Игорь Кочуров

"Бахчисарайский фонтан", Театр оперы и балета, Самара

Ваша первая эмоция, когда вы узнали, что в театре готовится к постановке «Бахчисарайский фонтан»?

Конечно, я был рад. В Перми, где я учился, шла постановка «Бахфонтана», и  мы смотрели его во всех составах. Правда, второй акт у меня выпал из памяти: я помнил вариацию из первого акта и татарский танец из третьего. Мне казалось, что это такой короткий балет. За три месяца до начала репетиций нам сказали, что будет ставиться классический спектакль из Мариинки, и я начал на всякий случай их все пересматривать.

С самого начала планировалось, что вы будете танцевать Вацлава?

У нас не очень большая труппа, поэтому я готовил и Вацлава, и двойку юношей, и татарский танец. Я быстро учу партии – поэтому в кордебалете меня любят перебрасывать с места на место. Как-то раз мне пришлось станцевать в одном спектакле и Вацлава, и татарский танец. Это было тяжело: за второй акт ты успеваешь остыть.

Как вам работалось с Дарьей Павленко [балетмейстер спектакля – прим.ред.]?

Всегда очень интересно работать с такими именитыми артистами, которые только что еще сами выходили на сцену [Павленко – бывшая балерина Мариинского, сейчас не танцует – прим.ред]. С Дарьей приезжал ее муж Александр Сергеев [солист Мариинского театра – прим.ред.] – а я по его записям учил в свое время «Венецианский карнавал». И вдруг он здесь!

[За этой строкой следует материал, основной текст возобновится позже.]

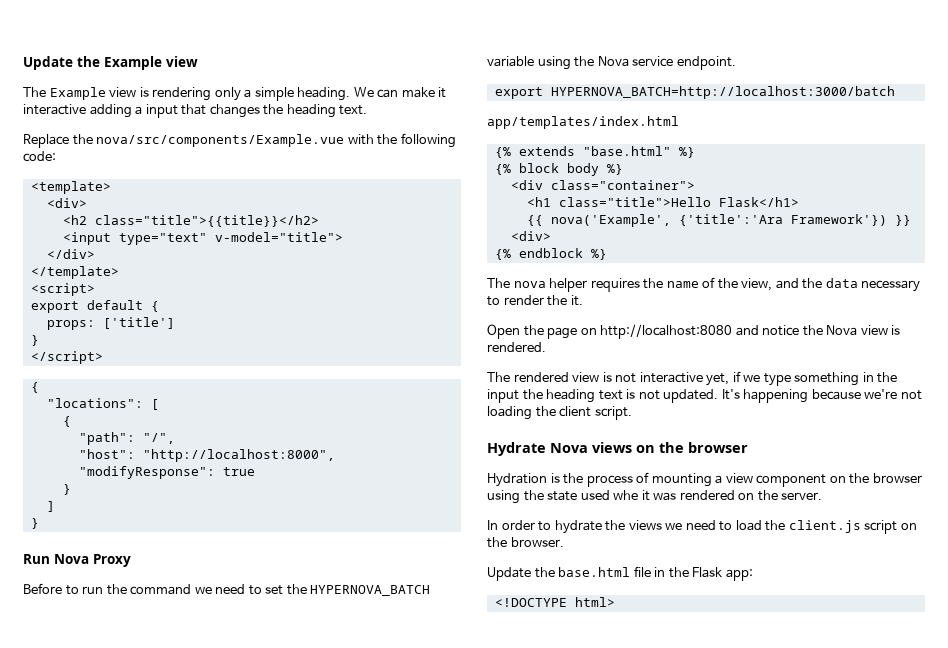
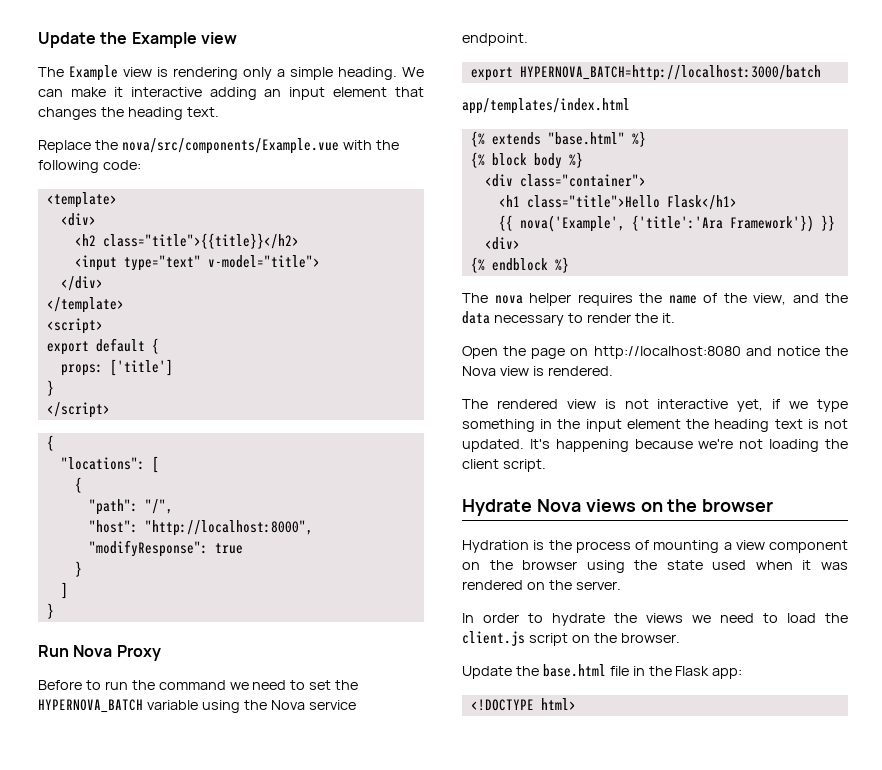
[135,104,178,118] a input -> [264,87,388,100] an input element
(519, 396) none -> [626,419,681,429] element
[613,490,639,500] whe -> [755,560,793,570] when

Видно, что люди из таких больших театров по-другому двигаются: другая подача, манера, апломб. Он показывал нам партию Вацлава, и все было настолько понятно: просто бери и делай.

С Дарьей тоже все было живо, по-простому, по-человечески. Она тонко чувствует все мелкие позировки, дает очень правильные замечания. Тебе кажется, что ты уже отработал движение, а она предлагает еще побольше посмотреть вглубь себя – и ты понимаешь, что нужно делать это движение иначе. И она так умело репетирует мужские партии – мне кажется, она могла бы работать мужским педагогом. И сама по себе она выглядит как человек, которому ничего не стоило бы прыгнуть двойной содебаск

У меня она ассоциируется с Заремой. Мне кажется, она хочет еще что-то сказать в этой партии – и она может. Когда она показывала Зарему, иногда хотелось рыдать. Она демонстрирует одну позу – и дальше можно не смотреть: уже понятно, что спектакль в ее исполнении был бы идеальным.

Что для вас «Бахчисарайский фонтан»?

Я бы поставил его между классическими балетами – «Лебединым озером», «Спящей красавицей», где все накрахмаленное, – и неоклассикой вроде работ Максима Петрова. Можно больше себе позволить: помахать шпагой, например. Можно проявить злость к татарам, как к варварам в «Ленинградской симфонии». И можно умереть на сцене! 

Я все время вспоминаю, как умирал на сцене Игорь Булыцын в «Ромео и Джульетте» Самодурова и Иван Порошин в пермском «Ромео» Макмиллана (прим. ред. партии Меркуцио и Тибальда соответственно, Урал Опера Балет и Театр оперы и балета им. Чайковского). Хотелось бы когда-нибудь станцевать что-то такое: когда твой танец становится завершенным высказыванием, после которого тебя можно только унести со сцены и оставить на полчаса восстанавливаться. А Вацлав – партия очень короткая.

Кто главный герой этого балета?

Почему-то мне больше всего жалко Зарему. Мария молодая, она пережила бы свою потерю. А Зарема долго жила с Гиреем, была первой женой, и ее трагедия гораздо глубже.

Какие эмоции у вас вызвала новость о том, что вы номинированы на «Золотую маску»?

До Самары я работал в Урал Балете. Мне казалось, это в порядке вещей: спектакли получают «Золотые маски». В Самаре все оказалось совсем иначе. А новость я узнал в перерыве между репетициями, и у меня не было сил отреагировать. Помню, что я сначала даже не поверил: кивнул и пошел дальше работать. И до сих пор не очень верю – на повседневной жизни же это не сказывается. Хотя… Вот впервые в жизни у меня взяли интервью.